Netflix’s newest sci-fi thriller, “Spiderhead,” is a wild trip! The movie centers on a state-of-the-art facility, where convicted felons volunteer for experimental drug trials in exchange for freedom. Agreeing to the experiments is rewarded with the ability to roam freely within the facility, which beats the hell out of prison, but the patients soon discover they aren’t as free as they believe.
Steve Abnesti (Chris Hemsworth) is the man in charge of the facility and experiments, a brilliant scientist with a practiced smile that earns trust and loyalty. Jeff (Miles Teller) becomes the focus of Abnesti’s attention, and endures increasingly cruel drug experiments that leave him ashamed, guilt-ridden, and an accomplice to murder. Eventually, Jeff discovers the shocking truth about Abnesti, the experiments, and the facility.
Abnesti begins the film as a charismatic scientist who insists his work will save the world. He is clearly brilliant, charming, and devoted to his work. He frequently swaggers around to the jaunty beats of Hall and Oates and The Staple Sisters, but an obvious darkness bubbles just below the surface. He commands loyalty and respect through the use of veiled threats and blackmail, which allow him to perform humiliating and cruel experiments on the facility’s patients.
Every patient at Spiderhead is fitted with a MobiPak, a device that administers Abnesti’s drug of choice into their bloodstream. Abnesti enjoys sampling his own work, so he secretly wears one of the devices too, which is a decision that he will come to regret.

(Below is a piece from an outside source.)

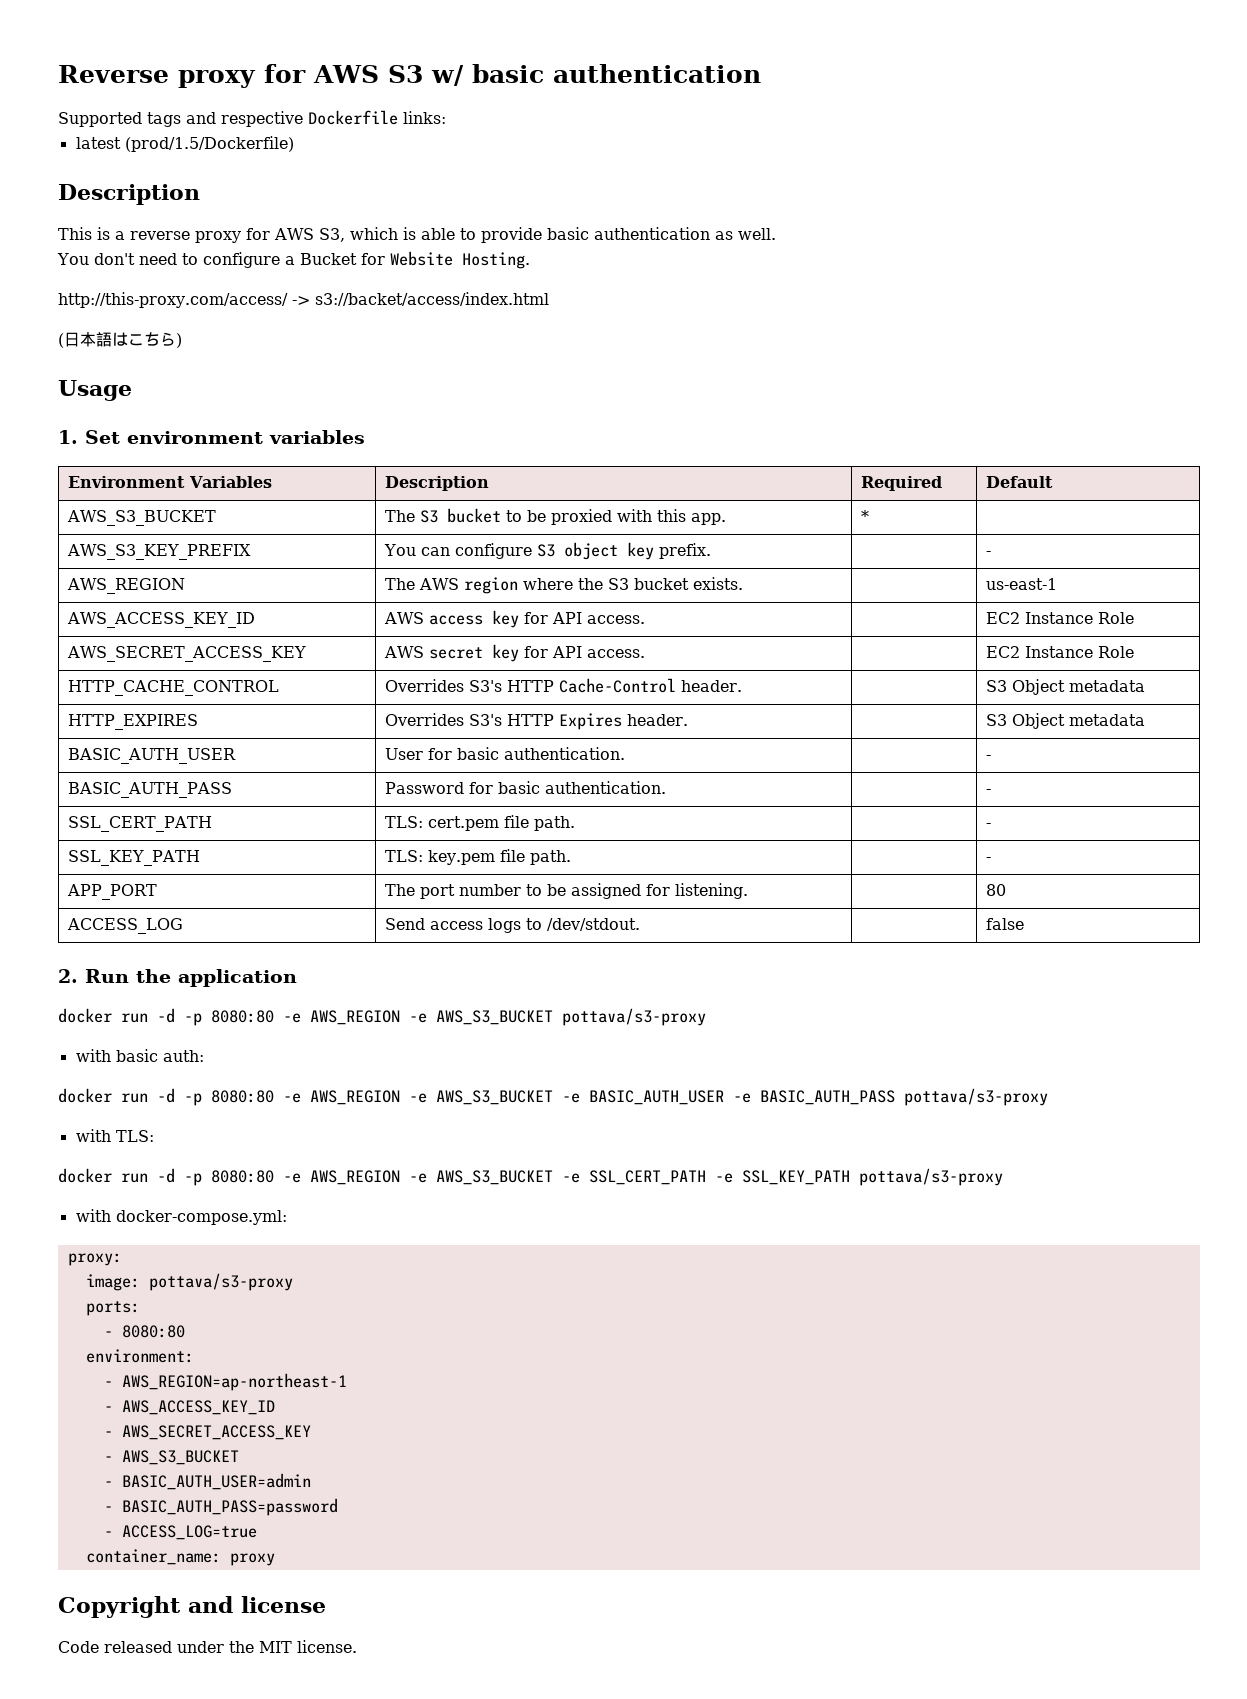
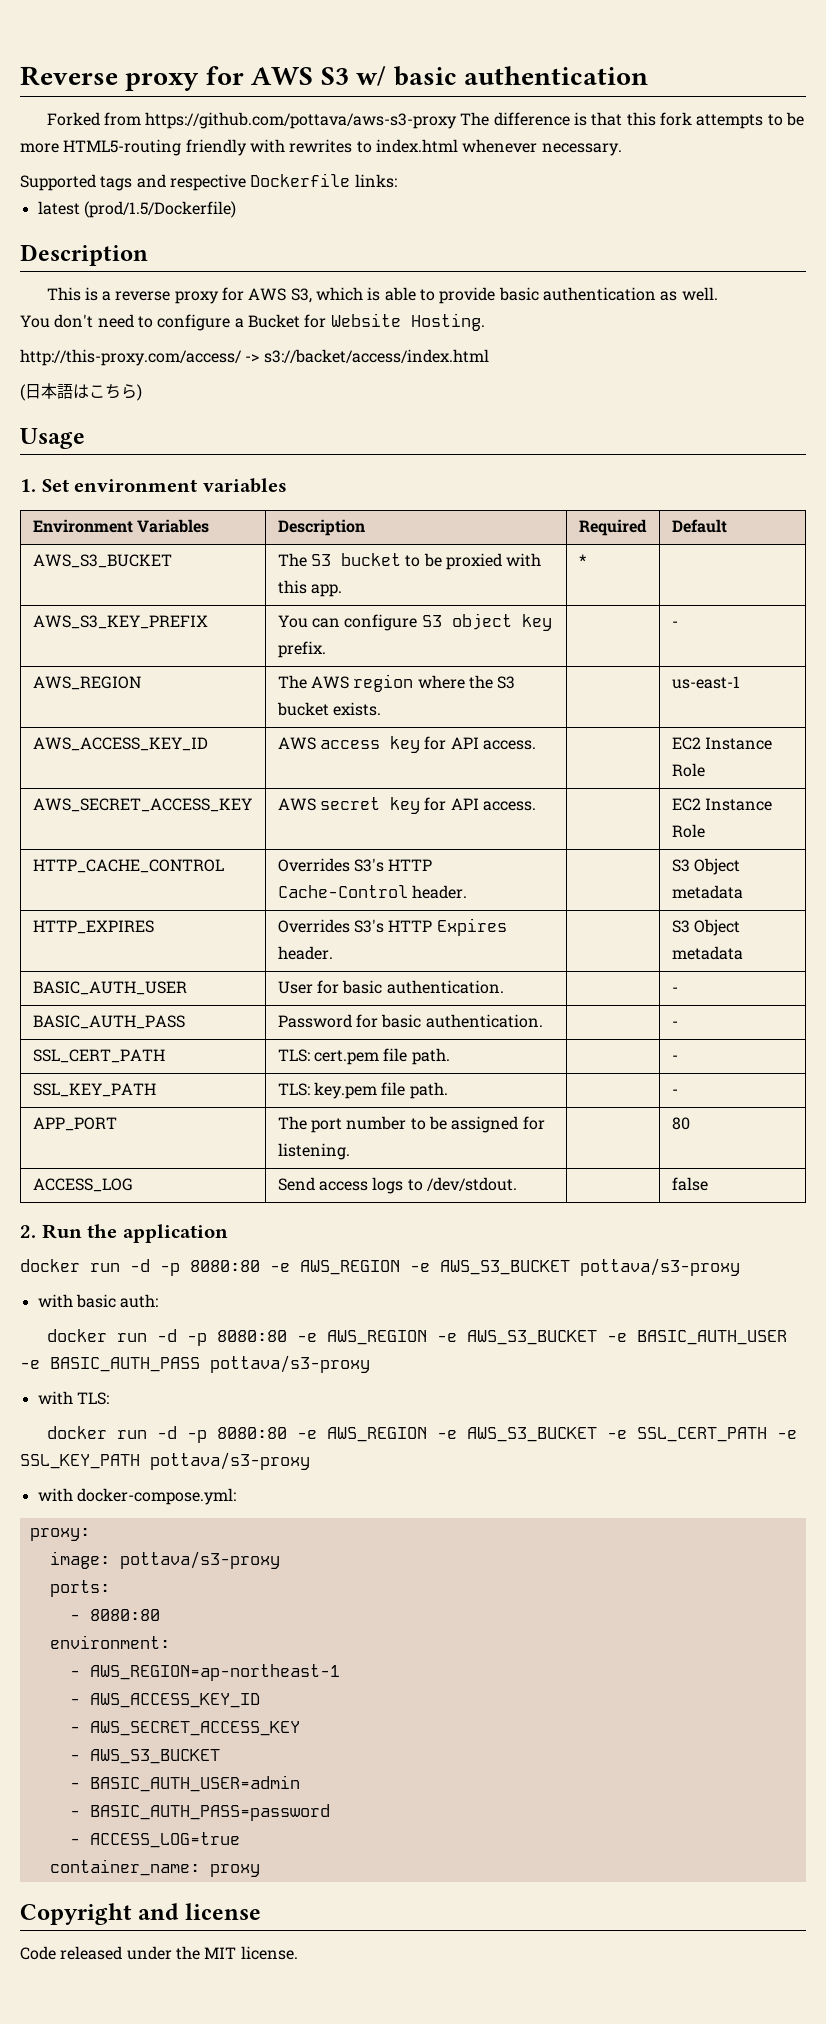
+ Forked from https://github.com/pottava/aws-s3-proxy The difference is that this fork attempts to be more HTML5-routing friendly with rewrites to index.html whenever necessary.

In the beginning, Abnesti administers chemicals that induce giggle fits or euphoria, which leads the patient to laugh hysterically at dad jokes or see the beauty in a polluting industrial facility. On the surface, it appears that the convicted felons have been saved from the horrors of prison and given access to their own Dr. Feelgood, but then the trials take a very dark turn.
For a reason that is not totally explained, Jeff becomes Abnesti’s favorite guinea pig, and the drugs become more dangerous. While Jeff is heavily medicated, the scientist grins and giggles as the felon has sex with strangers he believes he loves. These experiments cross a major ethical line and raise quite a few issues regarding consent, but the next trials are truly sinister.
After Jeff experiences drug-induced love and sex with two separate women, Abnesti wants Jeff to administer Darkenfloxx, a drug that causes pain and violence, to one of them. Given the voluntary nature of the trials, the experiment cannot move forward without the patient responding to a request with the word, “acknowledge.” Up until this point, Jeff has always acknowledged Abnesti’s request, but he refuses to do so this time.
Abnesti uses his trusty toolkit of veiled threats and the promise of a better future to convince Jeff to acknowledge his request, and the Darkenfloxx results in the violent death of the woman.
The death has a profound effect on Jeff, who is already struggling with the guilt of killing two people in a drunk driving accident, and his remorse heightens after the woman he loves becomes a victim of the trials. Throughout his time at the facility, Jeff has fallen for fellow convict Lizzie (Jurnee Smollett), and Abernesti uses this weakness to his advantage.
Turns out, in addition to the drugs that make the felons happy, euphoric, or aroused, they are unknowingly being pumped full of a drug that makes them obedient. Abnesti plans to use this drug to induce absolute obedience among the world’s population, and get filthy rich in the process, but he has to make sure it works first. Being the unhinged psycho that he is, he attempts to flood Jeff’s system with the chemical and make him administer Darkenfloxx to Lizzy.
Abnesti’s wonder drug, OBDX, is a failure and is not capable of overpowering true love, which allows Jeff to confront the scientist with the truth. After Abnesti overwhelms Lizzie’s system with Darkenfloxx, the two men struggle to protect what they cherish most. Jeff wants to save Lizzie and Abnesti fights to save the experiment. The obsessed scientist finally loses the empty smile and accepts his place as the villain of the film.
This scene reveals the true nature of the two men. Jeff, a man convicted of two counts of manslaughter, becomes a heroic figure who fights to save the women he loves. Abnesti, a brilliant scientist, admits that the experiment is “the only thing he’s ever loved,” and he’s willing to do anything to protect it.
In the fight between the scientist and Jeff, Abnesti’s MobiPak breaks, and his system floods with a cocktail of drugs that makes his emotions go haywire. Jeff wins the fight, rescuing Lizzie, and the two make it to a boat outside of the facility. Abnesti struggles to keep it together as he attempts to escape in his private plane, but he’s too good at his job, and the drugs get the better of him. As Lizzie and Jeff escape, Abnesti’s drugs trick him into believing he’s flying off into the sunset, which is actually a cliff, and the scientist’s life ends in a fiery impact.
The ending scene, and the film as a whole, explores the nature of free will and love. These emotions push Jeff to save the woman he loves from danger and escape the facility, while simultaneously leading Abnesti to his death. Beneath the story of an obsessive scientist and his synthetic emotions, “Spiderhead” explores the importance and consequences of free will and love.